▶ **Problem**
All entries must be repeated exactly; do not include the pictures.

Web interface edit records:
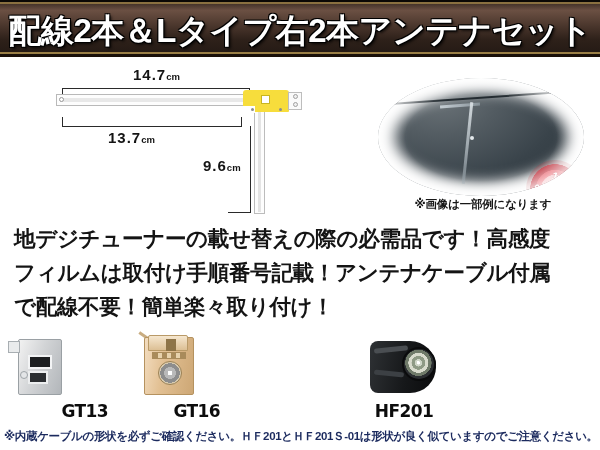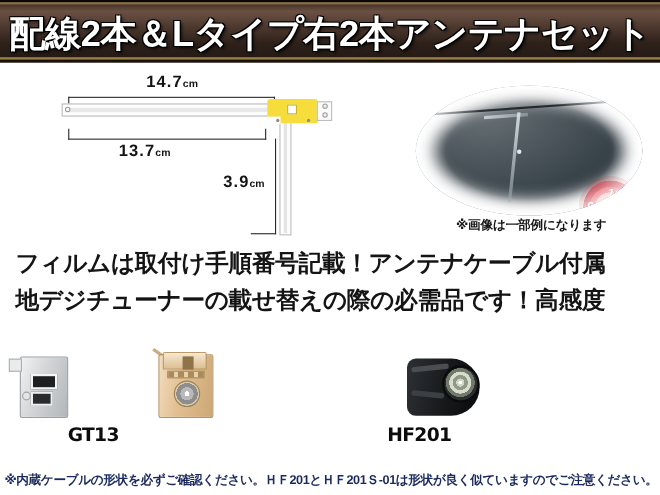"3.9" span { text: 3.9 -> 9.6 }
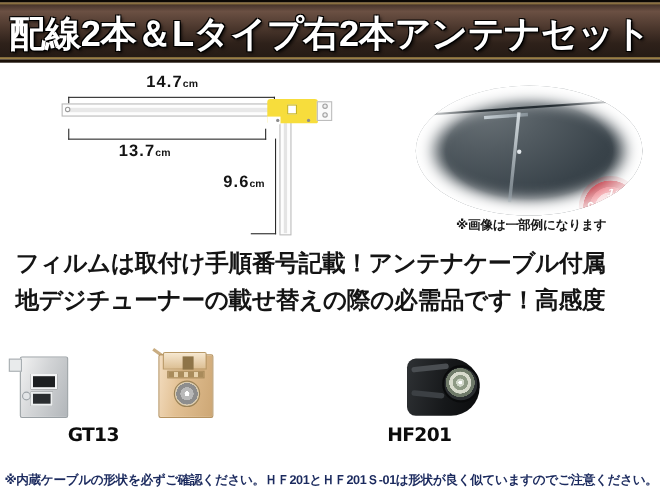"フィルムは取付け手順番号記載！アンテナケーブル付属" div.desc-line { order: before "地デジチューナーの載せ替えの際の必需品です！高感度" -> after "地デジチューナーの載せ替えの際の必需品です！高感度" }
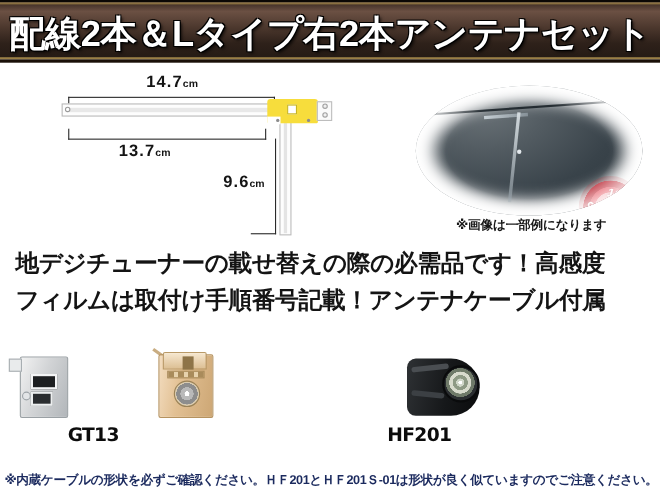"で配線不要！簡単楽々取り付け！" div.desc-line { html: none -> <div>で配線不要！簡単楽々取り付け！</div> }
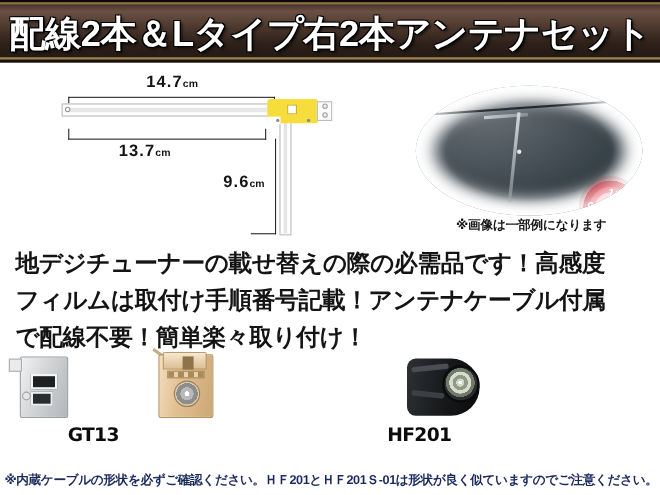"GT13" .connectors { top: 318px -> 333px }
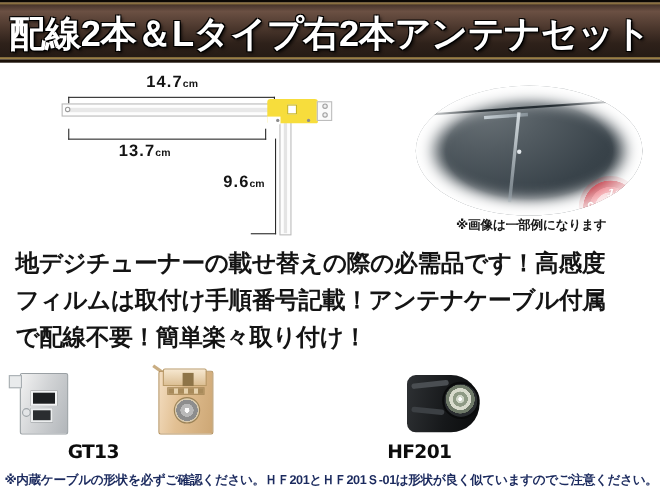"GT16" div.conn-label { html: none -> <div>GT16</div> }
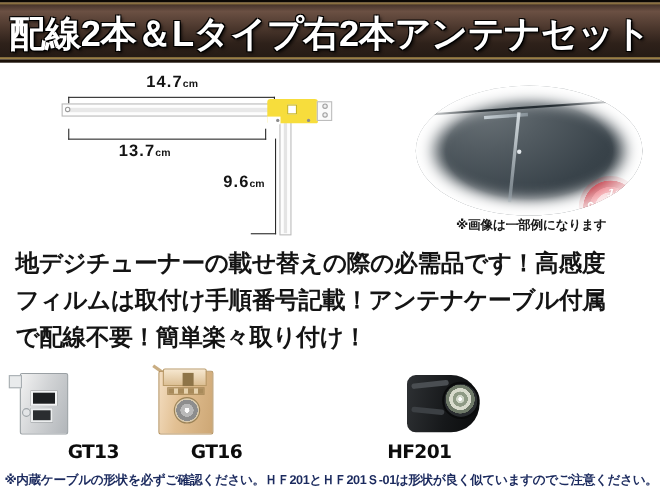"HF201" .c3 .conn-label, .c4 .conn-label { text-align: left -> center }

▶ **Completed task**
"3.9" span { text: 3.9 -> 9.6 }
"フィルムは取付け手順番号記載！アンテナケーブル付属" div.desc-line { order: before "地デジチューナーの載せ替えの際の必需品です！高感度" -> after "地デジチューナーの載せ替えの際の必需品です！高感度" }
"で配線不要！簡単楽々取り付け！" div.desc-line { html: none -> <div>で配線不要！簡単楽々取り付け！</div> }
"GT13" .connectors { top: 318px -> 333px }
"GT16" div.conn-label { html: none -> <div>GT16</div> }
"HF201" .c3 .conn-label, .c4 .conn-label { text-align: left -> center }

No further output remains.